Harold Town, Spengler écrivant Le Déclin de l’Occident à son bureau au-dessus de la table de cuisine, 1980

Harold Town, Spengler écrivant Le Déclin de l’Occident à son bureau au-dessus de la table de cuisine, 1980
Huile et lucite sur toile, 228,6 x 188 cm
Collection privée

Cette œuvre s’inscrit dans une série de toiles figuratives que Town expose aux Waddington Galleries en 1981. On y retrouve une variété de « héros » représentés au moyen de motifs monumentaux, plats et emblématiques, qui évoquent tour à tour la célébration, l’ironie et la colère. Ses réflexions sur Oswald Spengler, un pionnier de la théorie culturelle, doivent être déduites de la peinture, puisque Town refuse d’expliquer ses images.
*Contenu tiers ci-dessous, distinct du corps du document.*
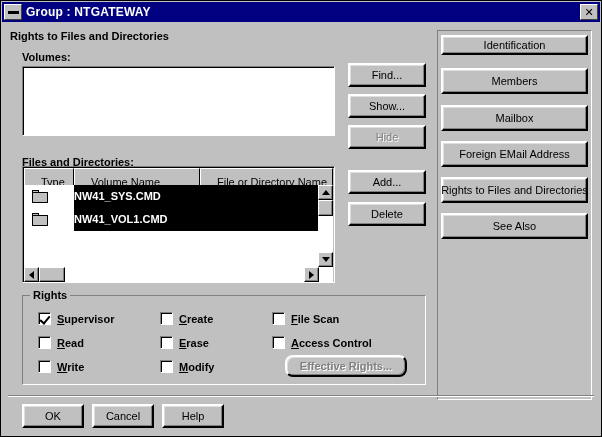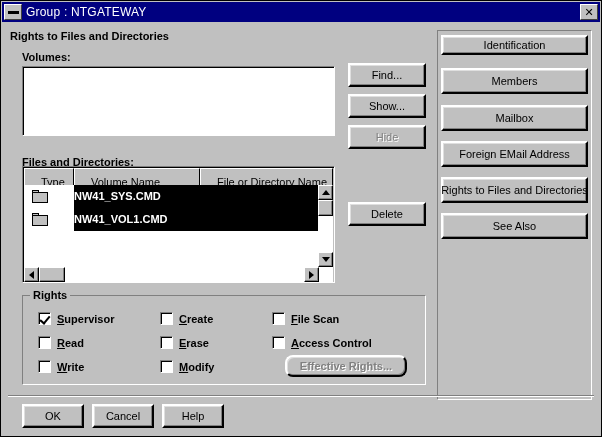--- a/index.html
+++ b/index.html
@@ -53,21 +53,21 @@
   }
   .title-icon:after {
     content: "";
     position: absolute;
     left: 3px; top: 6px;
     width: 11px; height: 3px;
     background: #000000;
   }
   .title-text {
     color: #ffffff;
-    font-weight: normal;
+    font-weight: bold;
     font-size: 12px;
     letter-spacing: 0.2px;
     flex: 1;
     white-space: nowrap;
     overflow: hidden;
   }
   .title-close {
     width: 18px; height: 16px;
     background: #c0c0c0;
     border-top: 1px solid #ffffff;
@@ -375,20 +375,21 @@
   <div class="sb-track" style="left:24px; top:267px; width:309px; height:15px; background:#ffffff;">
     <div class="sb-btn" style="left:0; top:0; width:15px; height:15px;">
         <span class="arrow-left"></span>
       </div>
     <div class="sb-thumb" style="left:15px; top:0; width:26px; height:15px;"></div>
     <div class="sb-btn" style="left:280px; top:0; width:15px; height:15px;">
         <span class="arrow-right"></span>
       </div>
   </div>
 
+  <div class="btn" style="left:348px; top:170px; width:78px; height:24px;">Add...</div>
   <div class="btn" style="left:348px; top:202px; width:78px; height:24px;">Delete</div>
 
   <div class="groupbox" style="left:22px; top:295px; width:404px; height:90px;"></div>
   <div class="groupbox-title" style="left:30px; top:289px;">Rights</div>
 
   <div class="cb" style="left:38px; top:312px;">
     <span class="cb-box checked"></span>
     <span class="cb-label underline-first">Supervisor</span>
   </div>
   <div class="cb" style="left:38px; top:336px;">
Il représente Spengler vêtu de la même tunique à rayures arc-en-ciel que porte la figure de La Bohémienne endormie, 1897, par Henri Rousseau (1844-1910), un artiste dont le style l’intéresse depuis longtemps.

 

Art Canada Institute, Pablo Picasso, Guernica, 1937
Pablo Picasso, Guernica, 1937, huile sur toile, 349,3 x 776,6 cm, Museo Nacional Centro de Arte Reina Sofia, Madrid, Espagne. Autorisé sous license par SCALA/Art Resource, NY. © Succession Picasso / SODRAC (2014)
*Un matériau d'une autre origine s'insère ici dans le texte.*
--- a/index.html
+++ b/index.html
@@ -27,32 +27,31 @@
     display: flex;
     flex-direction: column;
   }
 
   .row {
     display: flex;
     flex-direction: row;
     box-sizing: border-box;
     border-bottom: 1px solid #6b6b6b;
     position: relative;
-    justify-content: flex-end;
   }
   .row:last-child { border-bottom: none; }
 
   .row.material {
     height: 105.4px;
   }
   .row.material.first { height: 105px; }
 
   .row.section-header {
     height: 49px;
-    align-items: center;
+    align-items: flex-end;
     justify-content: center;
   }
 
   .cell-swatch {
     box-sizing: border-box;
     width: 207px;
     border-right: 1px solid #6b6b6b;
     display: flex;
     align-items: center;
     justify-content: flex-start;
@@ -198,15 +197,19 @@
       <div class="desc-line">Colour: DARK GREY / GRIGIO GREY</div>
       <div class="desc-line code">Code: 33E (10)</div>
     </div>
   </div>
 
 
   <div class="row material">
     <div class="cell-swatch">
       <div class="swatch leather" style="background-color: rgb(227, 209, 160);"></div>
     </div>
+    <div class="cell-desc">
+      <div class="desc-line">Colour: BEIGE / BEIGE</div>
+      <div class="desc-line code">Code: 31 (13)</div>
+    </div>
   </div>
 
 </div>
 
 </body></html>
Assis, Spengler surplombe avec superbe la banalité du monde quotidien qui le soutient; sa tête est positionnée ironiquement sous une ampoule électrique qui fait pleuvoir sur lui des rayons évoquant une croix gammée. Son livre paru en 1918, Le déclin de l’Occident, est considéré comme annonciateur de la montée du nazisme; Spengler y suggère qu’un règne autocratique, qu’il qualifie de césarisme, constitue la dernière étape nécessaire de la civilisation occidentale, bien qu’il ait lui-même condamné les théories raciales des Nazis et la démagogie des années 1930, se voyant dûment censuré en Allemagne. L’ampoule électrique et la composition triangulaire rappellent Guernica, 1937, de Pablo Picasso (1881-1973), une œuvre proposant une autre vision d’un sort tragique.

 

L’ouvrage de Spengler constitue une des premières tentatives de discerner les différentes étapes de l’évolution de toutes les grandes civilisations du monde en évacuant la présomption de supériorité européenne. Suscitant la controverse dans le monde universitaire, le livre aura une grande influence dans les cercles littéraires : le critique littéraire canadien Northrop Frye en fait l’objet d’une conférence dans la série Architects of Modern Thought, présentée en 1955 sur les ondes de la CBC. L’analyse culturelle de Spengler a sans doute apporté de l’eau au moulin des positions que Town prend lui-même en tant qu’artiste. Les deux hommes accordent une importance capitale aux réalisations des civilisations non européennes. Tous deux sont, à la base, des conservateurs qui reconnaissent la suprématie des maîtres anciens au sein de la tradition européenne, tout en déplorant l’inévitable déclin artistique qui se trouve accéléré par la domination des critiques et de la commercialisation de l’art — dans les mots de Spengler, « la quête d’illusions de progrès artistique, de particularités personnelles, du “nouveau style”, des “possibilités insoupçonnées”, de charabia théorique, d’artistes prétentieux à la  mode.” » Cette vaste peinture se veut un hommage, empreint d’ironie, à Spengler et son chef d’œuvre colossal et visionnaire. Town perçoit-il la recherche obsessionnelle de Spengler et son rejet de la part des spécialistes universitaires comme un reflet de son propre sort?